Una noche nos llevó en canoa por el río. Nunca había visto (ni volví a ver) la ciudad tan hermosa, no sólo por el paisaje en sí, hubo algo que me pareció de una belleza poética: nadie nos veía, nadie sabía que había tres recordando cuando eran indios, subidos sobre una pequeña embarcación y navegando aquel río que llevaba siglos sin ser surcado. Nadie en toda la urbe sería capaz de imaginarlo. Momento eterno.
Algo más tarde, en mitad del paseo, nos desveló su secreto, no sólo sería aquello, él conocía un lugar, una isla escondida entre aquellas aguas de corrientes internas, de una calma tan aparente que en más de una ocasión a mí misma me había llegado a desesperar.
—Podéis montar en el columpio, meceos en la hamaca o dormir en la pequeña chabola —dijo tan natural— estáis en vuestra isla.
Nosotras nos miramos como dos niñas pequeñas cuando le dan permiso para comenzar a comer del pastel con las manos.

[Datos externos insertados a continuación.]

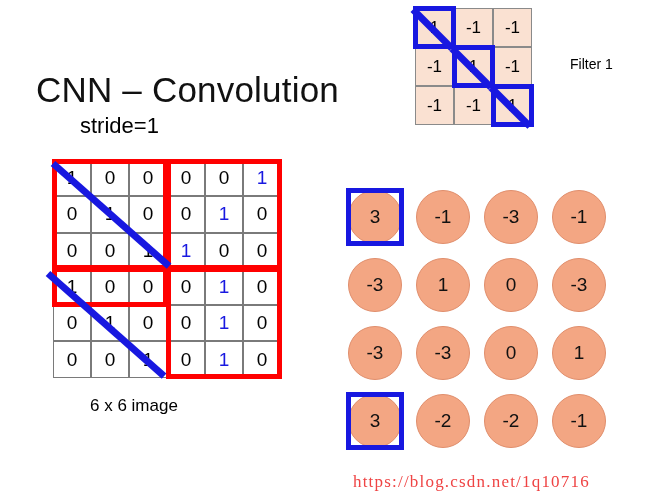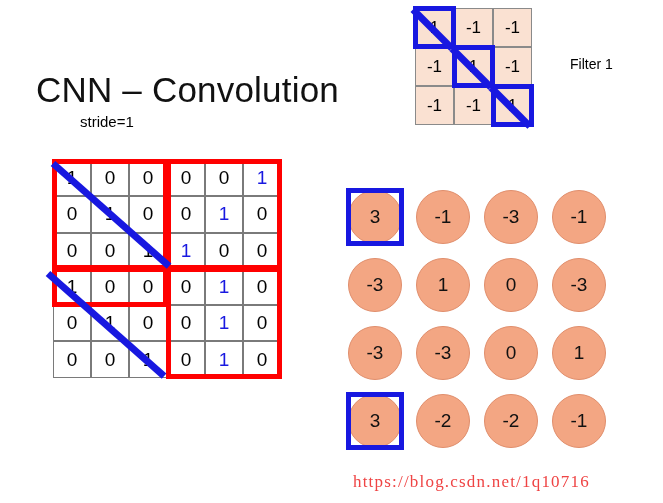"stride=1" #stride-label { font-size: 15px -> 22px }
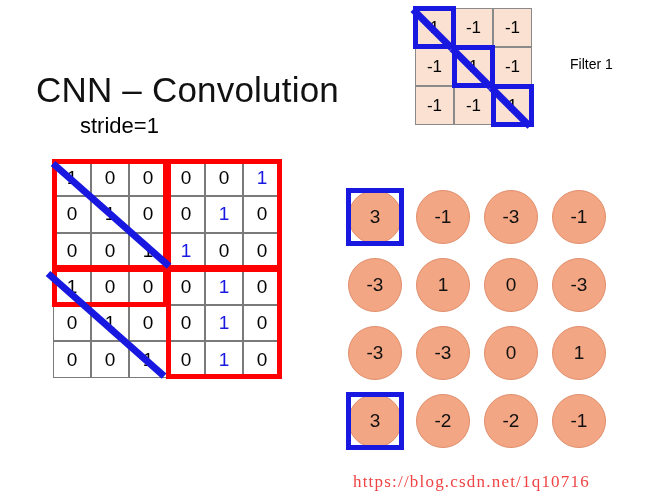"6 x 6 image" div { html: none -> <div>6 x 6 image</div> }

Sé que aquella noche tuvo varias horas menos de lo habitual. Lo sé porque el sol nos encontró desprevenidos, con las caras, los brazos y los pechos pintados. Vacíos de deseos al aire y saciados de tantas gracias dadas.
La gente de ciudad que a esas horas de la mañana llevaba perros y paseaba maletines, corría a todas partes y la imagen de los radios de las bicicletas girando nos hacían darnos cuenta de la vuelta al mundo material. Por otro lado, nuestro afanado trabajo en aquel momento limpiándonos el barro de pies y manos en la fuente de la plaza esbozaba un poema.
Un café del día anterior hizo de desayuno y el ensoñar de aquella mañana me pareció una continuación de lo que había sucedido.